[Python-Dev] Import redesign [LONG]

James C. Ahlstrom jim@interet.com
Sat, 04 Dec 1999 14:51:47 -0500


Greg Stein wrote:
> 
> On Fri, 3 Dec 1999, Guido van Rossum wrote:

> > attack.  In particular, installing a new package (e.g. PIL) should
> > affect sys.path, regardless of the way of delivery of the modules
> > (shared libs, .py files, .pyc files, or a zip archive).

> To be explicit/clear and to be sure I'm hearing you right: sys.path may
> contain Importer instances. Given the name FOO, the system will step
> through sys.path looking for the first occurence of FOO (looking in a
> directory or delegating). FOO may be found with any number of
> (configurable) file extensions, which are ordered (e.g. ".so" before
> ".py" before ".isl").

This is basically a gripe about this design spec.  So if the answer
turns out to be "we need this functionality so shut up" then just
say that and don't flame me.

This spec is painful.  Suppose sys.path has 10 elements, and there
are six file extensions.  Then the simple algorithm is slow:
  for path in sys.path:		# Yikes, may not be a string!
    for ext in file_extensions:
      name = "%s.%s" % (module_name, ext)
      full_path = os.path.join(path, name)
      if os.path.isfile(full_path):
        # Process file here

And sys.path can contain class instances
which only makes things slower.  You could do a readdir() and cache
the results, but maybe that would be slower.  A better
algorithm might be faster, but a lot more complicated.

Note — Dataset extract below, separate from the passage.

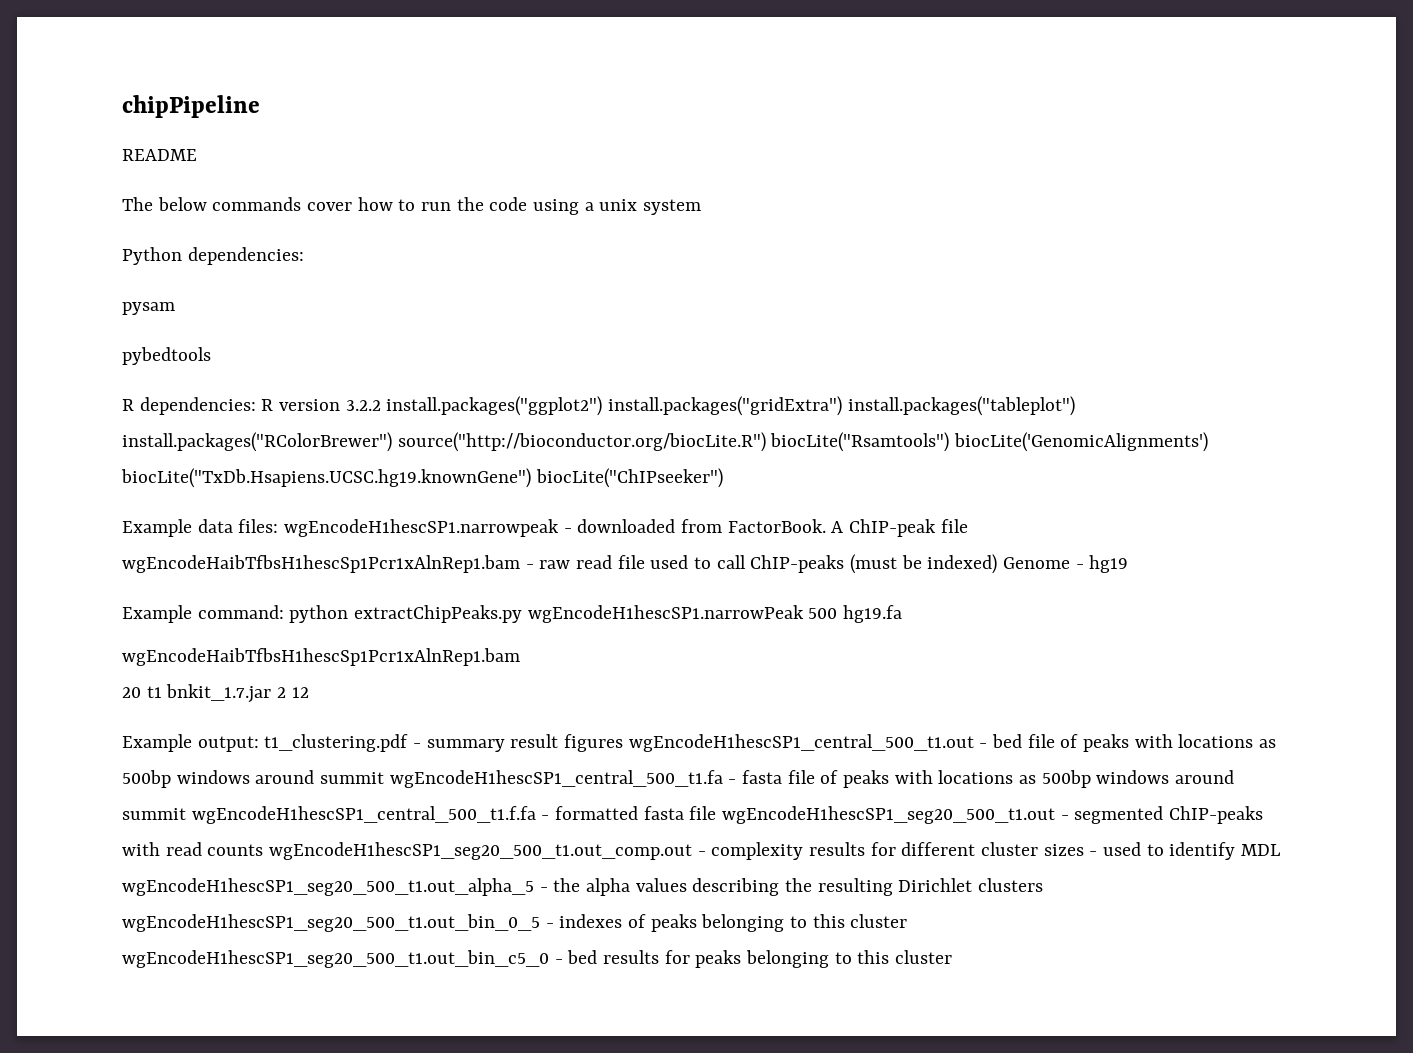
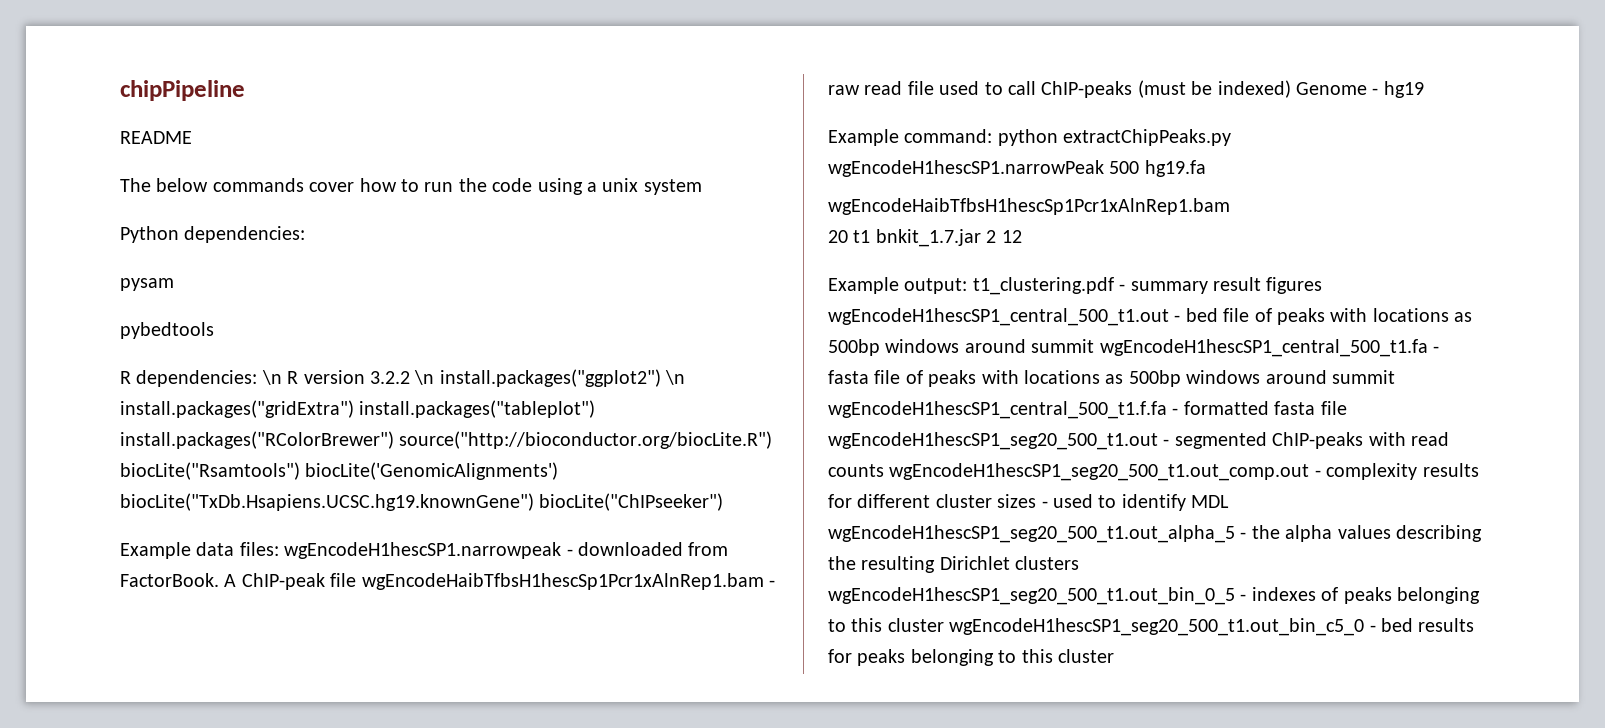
(256, 406) none -> [261,370,282,385] \n
[386,396,603,416] install.packages("ggplot2") -> [414,369,686,387] \n install.packages("ggplot2") \n

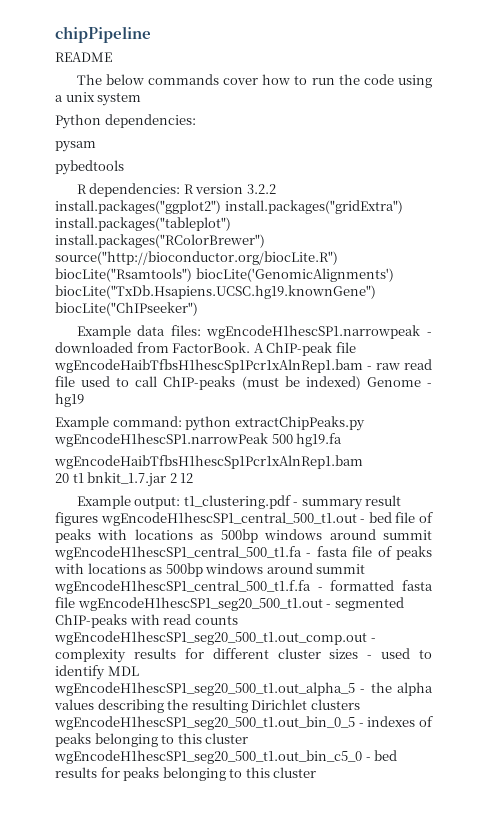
[261,370,282,385] \n -> (181, 190) none
[414,369,686,387] \n install.packages("ggplot2") \n -> [55,200,221,214] install.packages("ggplot2")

In the context of archive files, it is also painful.  It prevents
you from saving a single dictionary of module names.  Instead you
must have len(sys.path) dictionaries.  You could try to
save in the archive information about whether (say) a foo.dll was
present in the file system, but the list of extensions is extensible.

The above problem only exists to support equally-named modules; that
is, to support a run-time choice of whether to load foo.pyc, foo.dll,
foo.isl, etc.  I claim (without having written it) that the fastest
algorithm to solve the unique-name case is much faster than the fastest
algorithm to solve the choose-among-equal-names case.

Do we really need to support the equal-name case [Jim runs for
cover...]?
If so, how about inventing a new way to support it.  Maybe if equal
names exist, these must be pre-loaded from a known location?

JimA